So Im sitting here at launch, my last day in Atlanta, GA.
There are a whole host of feelings going on, most of which I can’t even put a name to. I know I’m excited, nervous, unsure, but willing. And I have said yes so many times.
When I first signed up for the race, one of the things that I was drawn to was this route’s emphasis on eastern Europe. Our last two countries were originally Latvia and Moldova. Which then in April/May switched to Albania and Greece. Which I was stoked about. I have felt drawn to the refugee crisis for some time and was so excited to be able to help.
At training camp we were informed that Greece was no longer a viable option for our eleventh country. I was bummed, but the attitude of my squad was to see what else God has planned.
So, let me tell you what happened yesterday at launch.

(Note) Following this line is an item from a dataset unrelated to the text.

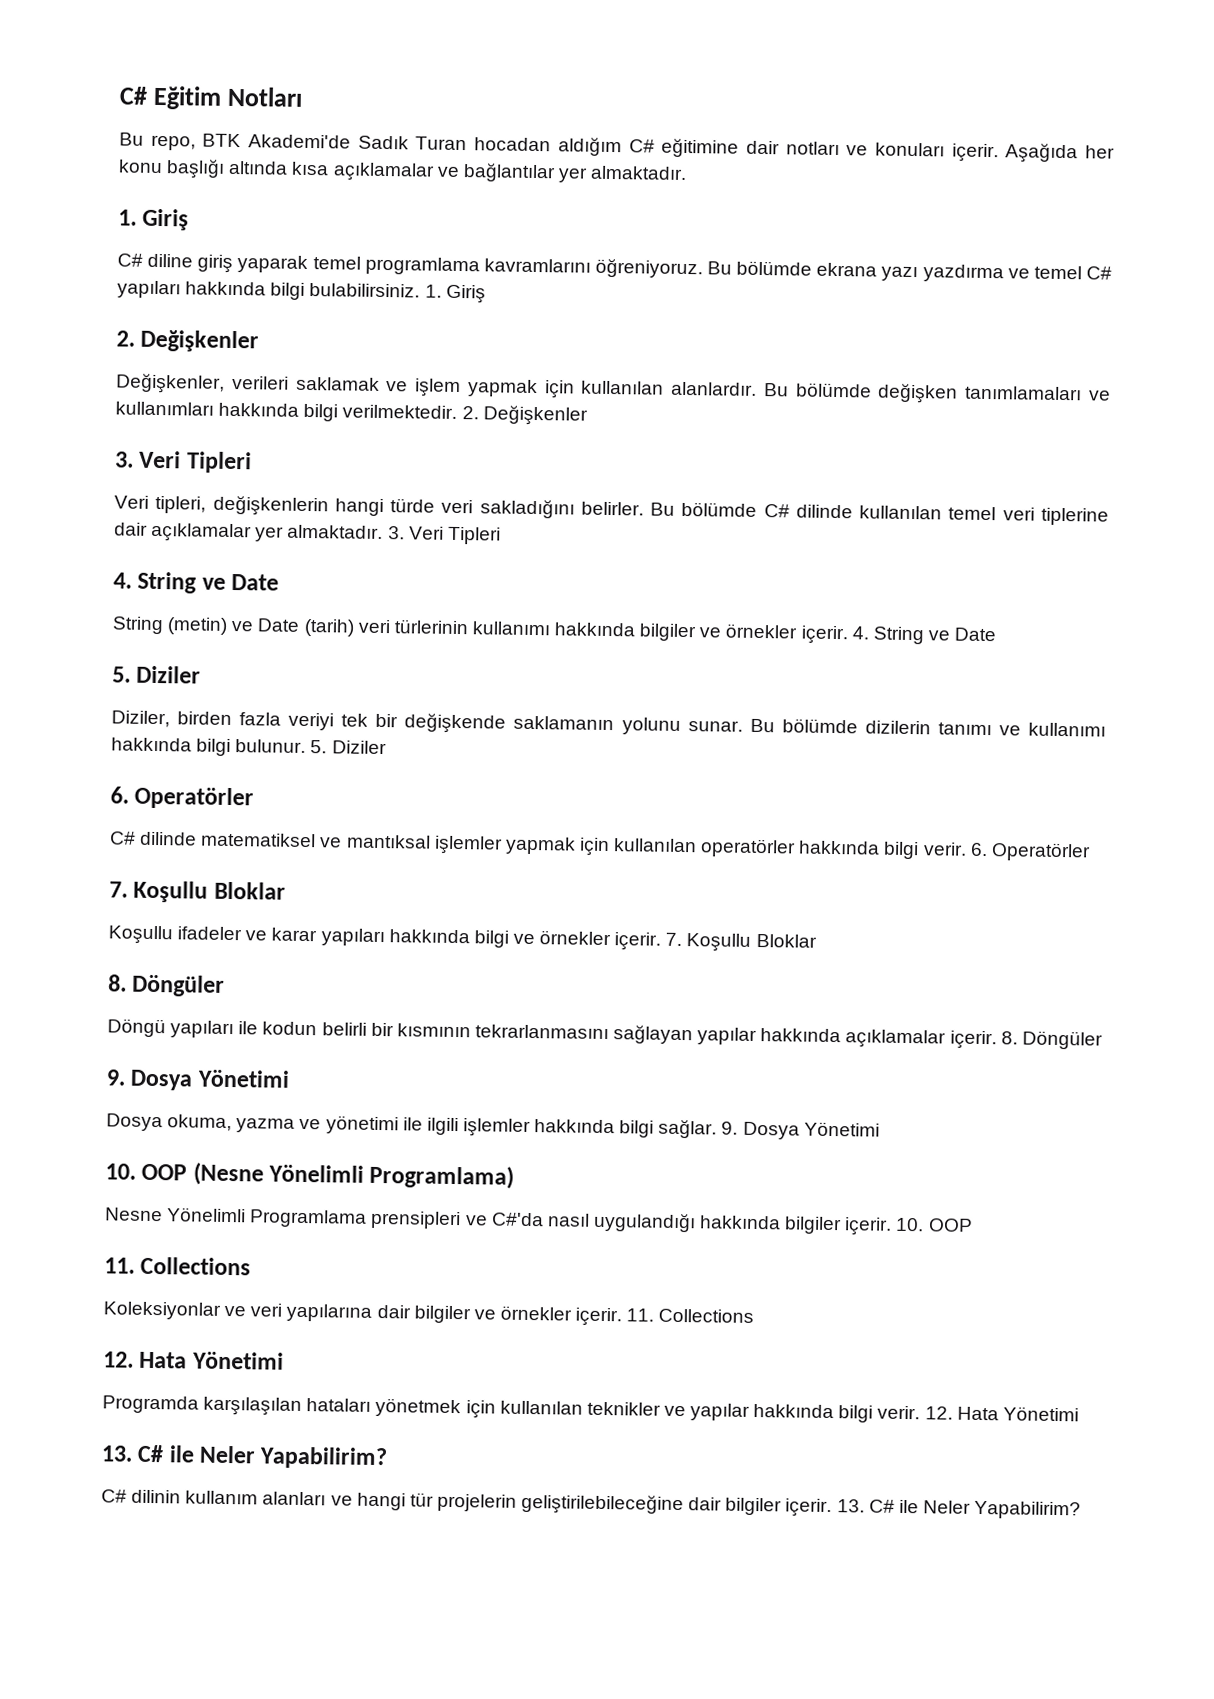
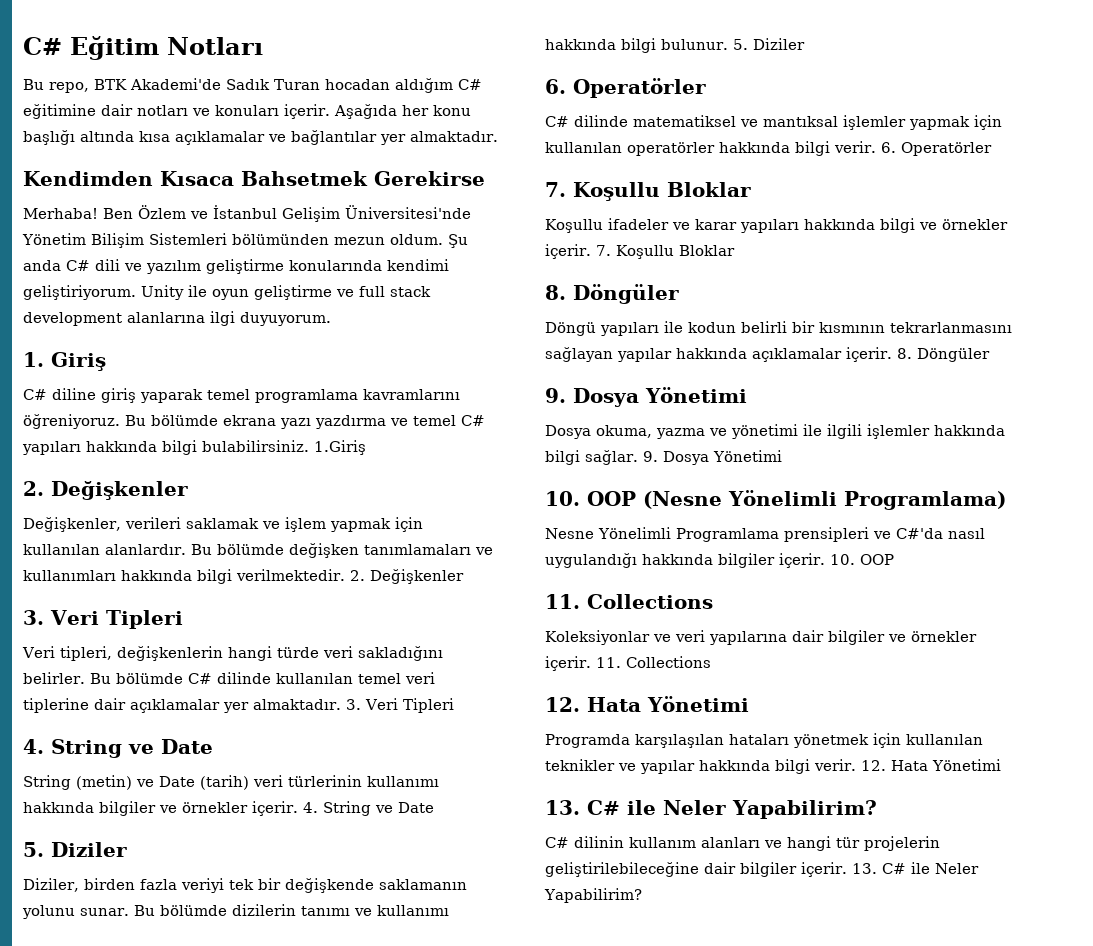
+ Kendimden Kısaca Bahsetmek Gerekirse
+ Merhaba! Ben Özlem ve İstanbul Gelişim Üniversitesi'nde Yönetim Bilişim Sistemleri bölümünden mezun oldum. Şu anda C# dili ve yazılım geliştirme konularında kendimi geliştiriyorum. Unity ile oyun geliştirme ve full stack development alanlarına ilgi duyuyorum.
- Bu bölümde ekrana yazı yazdırma ve temel C# yapıları hakkında bilgi bulabilirsiniz. 1. Giriş
+ Bu bölümde ekrana yazı yazdırma ve temel C# yapıları hakkında bilgi bulabilirsiniz. 1.Giriş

Who has heard of El Camino de Santiago? Well, let me explain to you what this has to do with our route. This is a pilgrimage that winds across the northern part of Spain. It’s something I was introduced to through a housemate of mine, and since then it has always been in the back of my mind as something that needs to happen; not just because of the epic adventure, but because it’s described as a spiritual pilgrimage. As it has been sitting in the back of my mind, God has been continually feeding into me the goodness that could come from pursuing it. These people are walking across Spain because they are looking for something! I have that something! Jesus! What an incredible opportunity to sow seeds of a relationship with Christ into people you know are SEEKING. I’ve been thinking about it for almost two years, and I’ve always felt God saying WAIT.
Then I pursued the Race and God flung those doors wide open. But the El Camino was still in my head. The last 6 weeks between training camp and launch it has come up a few more times and between conversations with people and just my own thoughts, its been something I know that will happen some time in my life’s story.
Fast track to yesterday. We had an all squad meeting, and it was revealed to us that our eleventh country will be SPAIN!! It didn’t even process that the El Camino could be a possibility. I was excited but didn’t think twice about it. Then our squad mentor, Jeremy, continued to describe what the month might look like. He talked about ministry in Barcelona for 10 days, which will be sweet. Then he mentioned the name I never could have known was coming. El Camino de Santiago. They were planning on having us hike and build into people we meet along the way for at least 10 days.
I froze.
There was no way.
This thing that was on my heart had been combined with this obvious calling God placed on my life to do the Race. He planned it all. He knows the desires of my heart. What I wanted to do out of the pure desire to pursue his kingdom was granted, even though it was not how I had planned in any way, shape, or form. It never goes how I plan it. I cried, a lot. It made a lot of people worried, but I promise they were good tears. I was just shown a glimpse of understanding into how God sees me, loves me, and that he cares about my desires.
Its something small, but its a nugget of God’s character that I will be bringing into the first month of the Race.
God is faithful, I leave tomorrow, and I am freaking pumped to see what else he has planned.